SOB Trip Part 5

SOB trip concludes:

You can guess what happens next, right? The temperature climbs to three degrees higher than the maximum I’d planned for. The charts don’t list each degree of change, so now it’s a matter of interpolating. Number-crunching completed, I consider the wind, which keeps shifting in speed and direction. I decide to choose the runway based on the existing wind when we taxi out. We won’t conflict with traffic because there is none. All the other jet pilots in the world know better than to land at Ilopango.

By the time the passengers are on board and the engines started, the wind picks up and changes direction. We taxi onto the runway and toward the far end for departure. About halfway down I notice a group of about twenty locals lining the edge of the runway with a soccer field just beyond. They aren’t watching the game. Either the word has gotten out that two American pilots are about to crash, or the other team is winning. Or both.

At the end of the runway just short of more weeds, I do a 180-degree turn into what I hope will still be a headwind. There is only one windsock on the field, a tattered cone of faded cloth, and we can’t see it. I set the brakes and advance the throttles to maximum takeoff power. Okay, maybe plus a little bit.

With a fervent wish for a benevolent gust, I release brakes and we charge down a dark strip of rolling blacktop laid down by a less-than-proficient pavement specialist. As we pass the magic “V-one” call from the copilot and commit to the takeoff (i.e., we aren’t stopping no matter what), he adds a comment I will never forget: “We might actually make this.” With the runway end rapidly approaching, he calls, “Rotate.”

A gentle rotation eases the nose to takeoff attitude. The jet lifts off and immediately sags as the practical effect of altitude, temperature, and high gross weight decreases climb capability. As we pass the end of the runway and over the “deep ravine” as described on the runway chart, the copilot calls, “Positive rate” (all it takes for the call is one foot-per-minute rate of climb, which is about all we have). I respond, “Gear up.”

My task now is to maintain best rate of climb speed and keep the wings level to avoid losing any precious lift as we struggle to reach the minimum altitude to begin the turn back to the airport. High terrain in front of us limits the room we have.

Prior to takeoff I had decided to delay flap retraction, which allows me to safely fly at a slower speed and thereby minimize the turn radius. As rugged cliffs loom in the windscreen, I begin a gentle turn with fifteen degrees of bank. The airplane feels like it’s balanced on the tip of a pole, ready to do something really unpleasant. Like fall out of the sky.

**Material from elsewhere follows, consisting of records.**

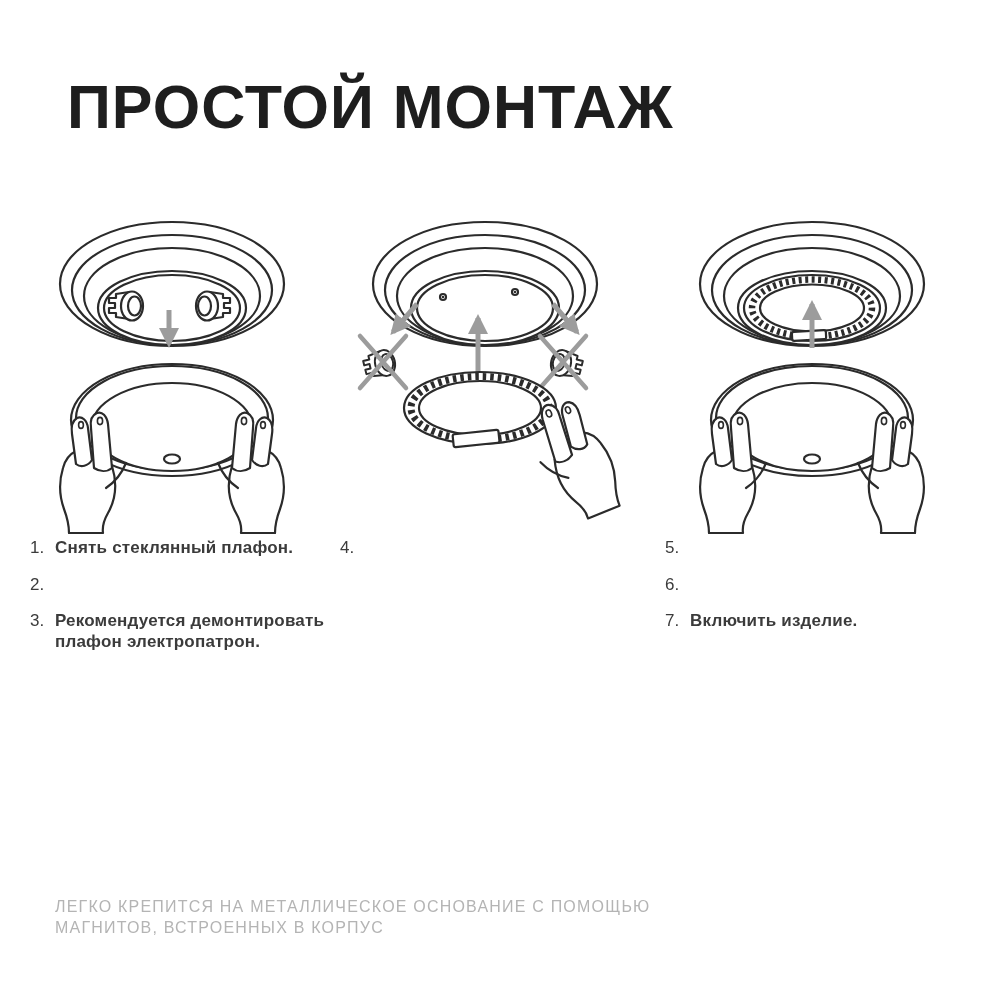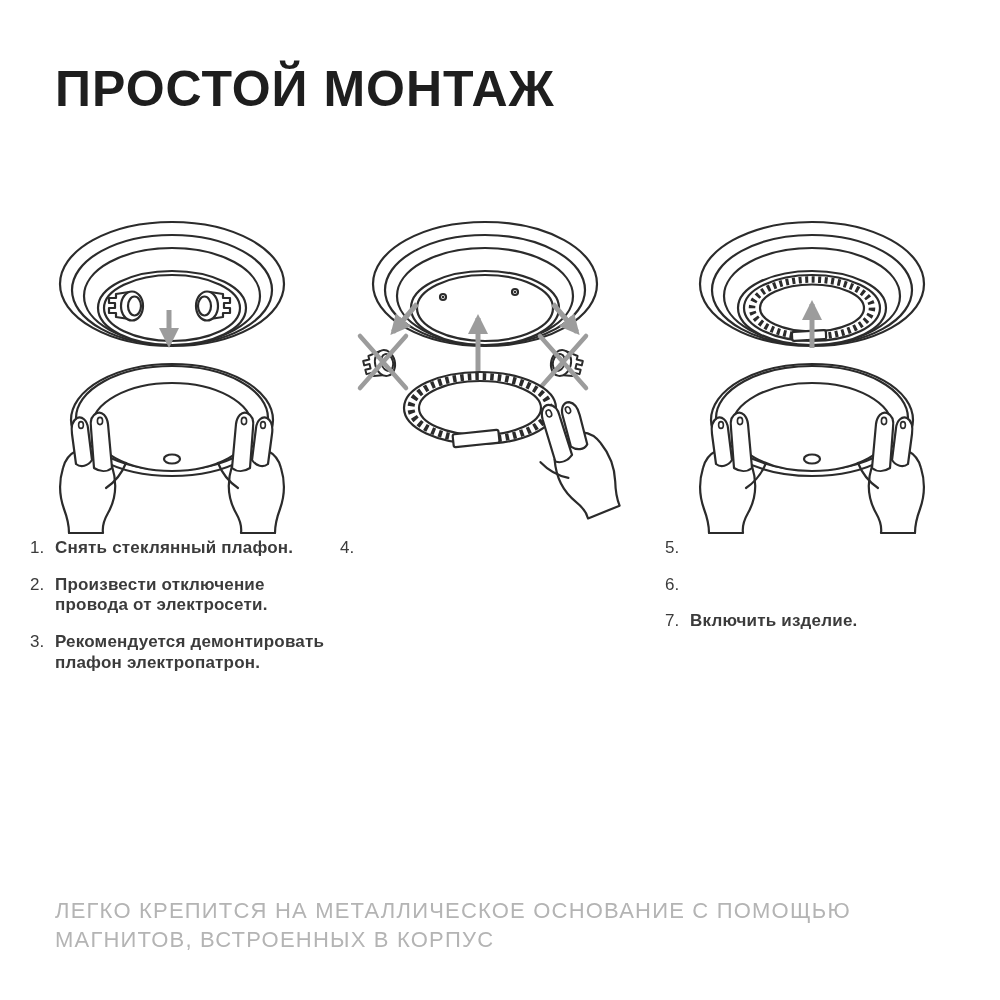--- a/index.html
+++ b/index.html
@@ -5,7 +5,7 @@
   html,body{margin:0;padding:0;background:#fff;}
   .page{position:relative;width:1000px;height:1000px;background:#ffffff;overflow:hidden;
         font-family:"Liberation Sans",sans-serif;}
-  .title{position:absolute;left:55px;top:60px;margin:0;font-size:50px;font-weight:700;
+  .title{position:absolute;left:55px;top:60px;margin:12px;font-size:61px;font-weight:700;
          letter-spacing:1px;color:#1e1e1e;white-space:nowrap;}
   .diagram{position:absolute;top:216px;}
   #diagA{left:32px;} #diagB{left:345px;} #diagC{left:672px;}

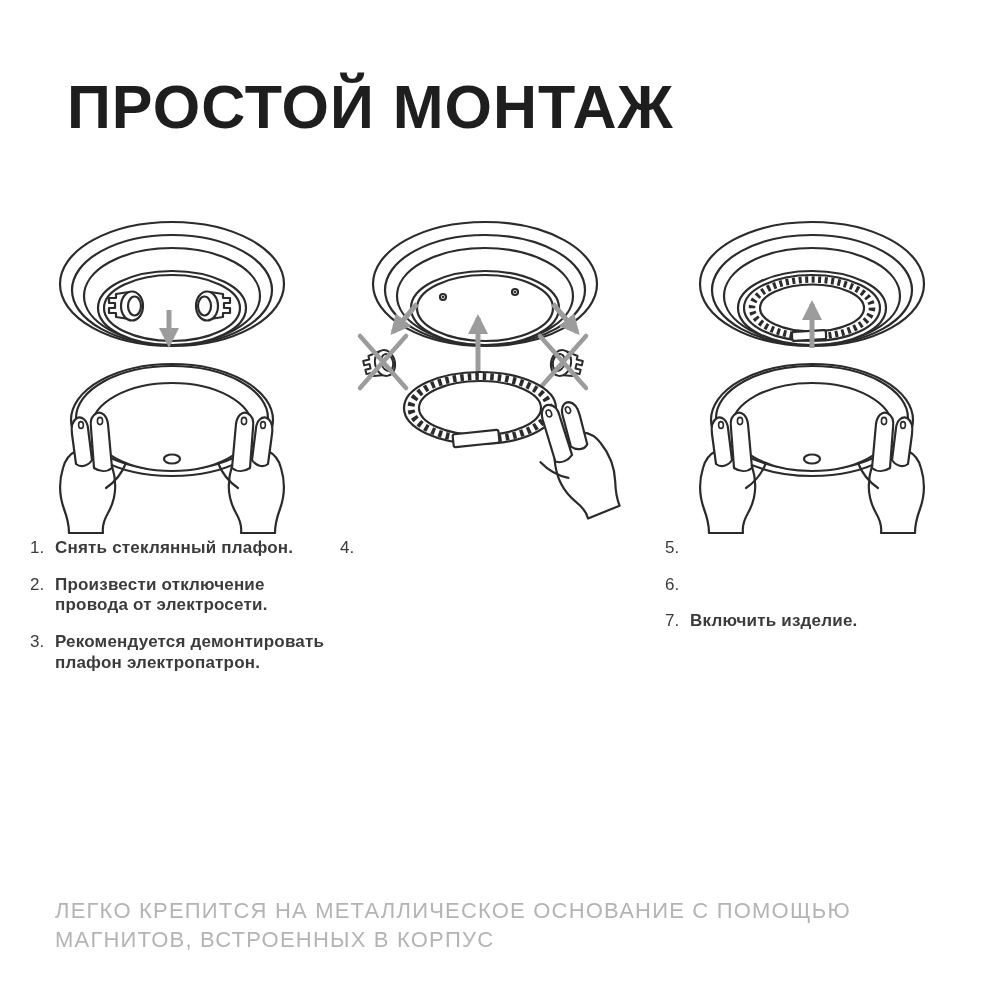--- a/index.html
+++ b/index.html
@@ -158,8 +158,6 @@
     </div>
     <div class="step">
       <span class="num">2.</span>
-      <span class="txt">Произвести отключение
-провода от электросети.</span>
     </div>
     <div class="step">
       <span class="num">3.</span>

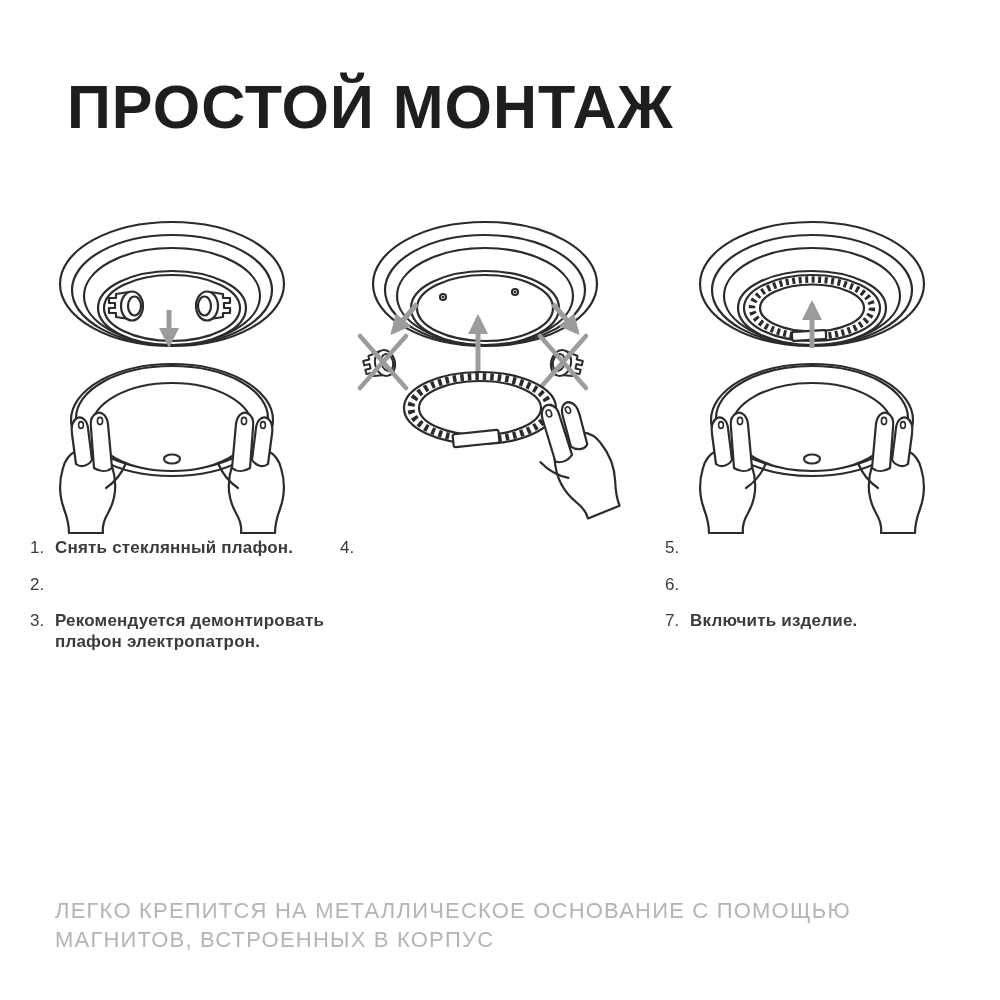--- a/index.html
+++ b/index.html
@@ -16,7 +16,7 @@
   .step{display:flex;margin-bottom:16px;color:#3b3b3b;font-size:17px;line-height:1.22;}
   .step .num{flex:none;width:25px;}
   .step .txt{white-space:pre-wrap;letter-spacing:0.2px;font-weight:bold;}
-  .footer{position:absolute;left:55px;top:896px;margin:0;width:880px;font-size:22px;
+  .footer{position:absolute;left:55px;top:896px;margin:0;width:880px;font-size:16px;
           line-height:1.32;letter-spacing:1.2px;color:#b4b4b4;white-space:pre-wrap;}
   
   .s{fill:#ffffff;stroke:#2b2b2b;stroke-width:2.2;stroke-linejoin:round;stroke-linecap:round;}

Halfway through the turn, the copilot calls, “Four-hundred feet,” our minimum flap retraction altitude. I glance at the airspeed indicator. We have passed the minimum flap retraction speed. The airplane now feels solid underneath me. At my call, “Flaps retract,” the copilot raises the flaps and we complete the turn to continue on the departure routing.

Things are looking up. I ask the copilot to request direct to a point at the end of the procedure to avoid another aggravating series of turns and altitude restrictions. The controller surprises us with clearance to a point even further along our route. Maybe he felt he owed us something from the arrival fiasco. We gladly accept.

Things are looking even more up, and we’re headed home. By the time we finally reach cruise altitude, I can feel the relief coursing through my veins. But as we level off, the red MASTER WARNING light comes on with a steady BATT 1 O’TEMP light. Before we can even get out the checklist, the BATT 1 O’TEMP light begins to flash, which means a battery that is already too hot has just gotten too hotter.

This is not good. Nickel-cadmium batteries can fail with a nasty malfunction known as “thermal runaway.” It means just what it says, and they can melt things.

We follow the checklist, but the battery temperature doesn’t respond the way it’s supposed to if the procedure is working. After fifteen minutes of trying to analyze what’s going on, we talk about declaring an emergency and diverting to an alternate airfield. That discussion takes far less than fifteen minutes when we contemplate landing in Central America without a landing permit. We’ve had our fill of being surrounded by teenagers carrying assault rifles, and who knows how long it will take to sort things out and be on our way?

For two hours I stare at the warning light with one eye, the other slewed off to monitor the battery temperature gauge as it oscillates up and down but refuses to decrease after we have removed all the reasons for it to stay hot.

At one point the owner comes up to the cockpit and asks how things are going. I explain the problem. Then the copilot grins and says, “But you notice how calm we are.” As the owner heads back to the cabin, I say, “Let us know if the rear bulkhead begins to glow.” He laughs, because in spite of everything, he trusts us.

After clearing customs at Austin and parking the jet, I open the battery compartment and feel test the #2 battery, then the #1. No question about it. That sucker is hot.

Safe at home that evening, I decide that the next time they tell me I’m going to make another trip south of the border, I may have to coax that battery into overheating on the way down.

Overhead Corpus Christi might be a good spot.